彼の鍛え上げられた肉体が自分の肌の上で動き、細すぎない腰が足の間で律動していたら、どのくらい気持ちがいいのだろうか。
朔は早急に求めるタイプなのか、丹念に愛撫を与えるタイプなのか。
二度も上半身裸の姿を見てしまえば、誰だってそうだろう。
雪乃だって、健全な大人の女だ。
ましてや、本の中で絡み合う男女のセックスを綴っていたのだから、言ってしまえば仕方がない。
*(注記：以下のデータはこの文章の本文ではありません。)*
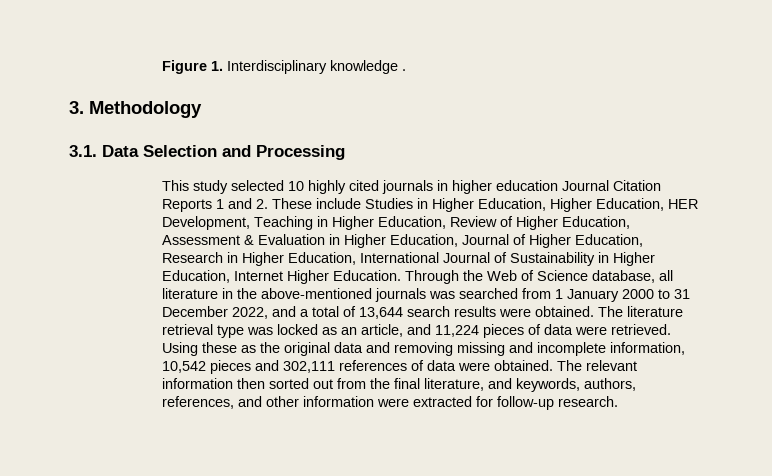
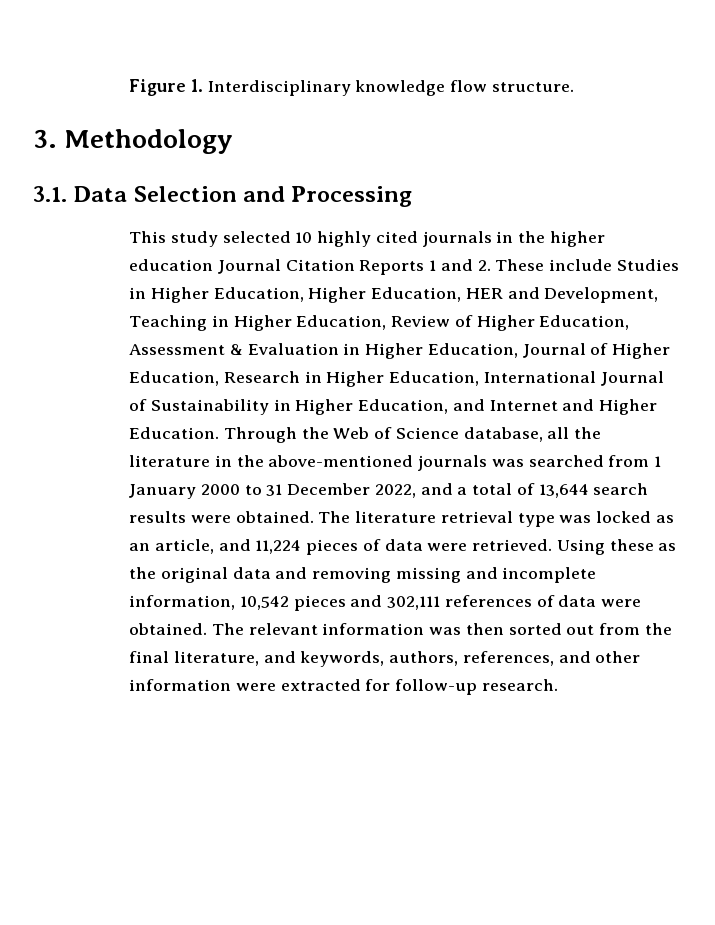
- Figure 1. Interdisciplinary knowledge .
+ Figure 1. Interdisciplinary knowledge flow structure.
- This study selected 10 highly cited journals in higher education Journal Citation Reports 1 and 2. These include Studies in Higher Education, Higher Education, HER Development, Teaching in Higher Education, Review of Higher Education, Assessment & Evaluation in Higher Education, Journal of Higher Education, Research in Higher Education, International Journal of Sustainability in Higher Education, Internet Higher Education.
+ This study selected 10 highly cited journals in the higher education Journal Citation Reports 1 and 2. These include Studies in Higher Education, Higher Education, HER and Development, Teaching in Higher Education, Review of Higher Education, Assessment & Evaluation in Higher Education, Journal of Higher Education, Research in Higher Education, International Journal of Sustainability in Higher Education, and Internet and Higher Education.
- Through the Web of Science database, all literature in the above-mentioned journals was searched from 1 January 2000 to 31 December 2022, and a total of 13,644 search results were obtained.
+ Through the Web of Science database, all the literature in the above-mentioned journals was searched from 1 January 2000 to 31 December 2022, and a total of 13,644 search results were obtained.
- The relevant information then sorted out from the final literature, and keywords, authors, references, and other information were extracted for follow-up research.
+ The relevant information was then sorted out from the final literature, and keywords, authors, references, and other information were extracted for follow-up research.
「試しに付き合うでもいい。それでダメだと言うなら、悲しいけど諦める。だから、チャンスをくれないか?」
朔の弱気な発言に、雪乃は頬を緩めた。
すでに彼が好きだという気持ちがある雪乃だが、自分に自信がなく、付き合ってみたら違ったと思われたらどうしようかと不安に思っていただけに、少し気持ちが軽くなった。
「……いいよ」
言葉を口にするのが恥ずかしくて俯き呟くと、受け入れられると思っていなかったのか、朔が息をのむ音が聞こえてきた。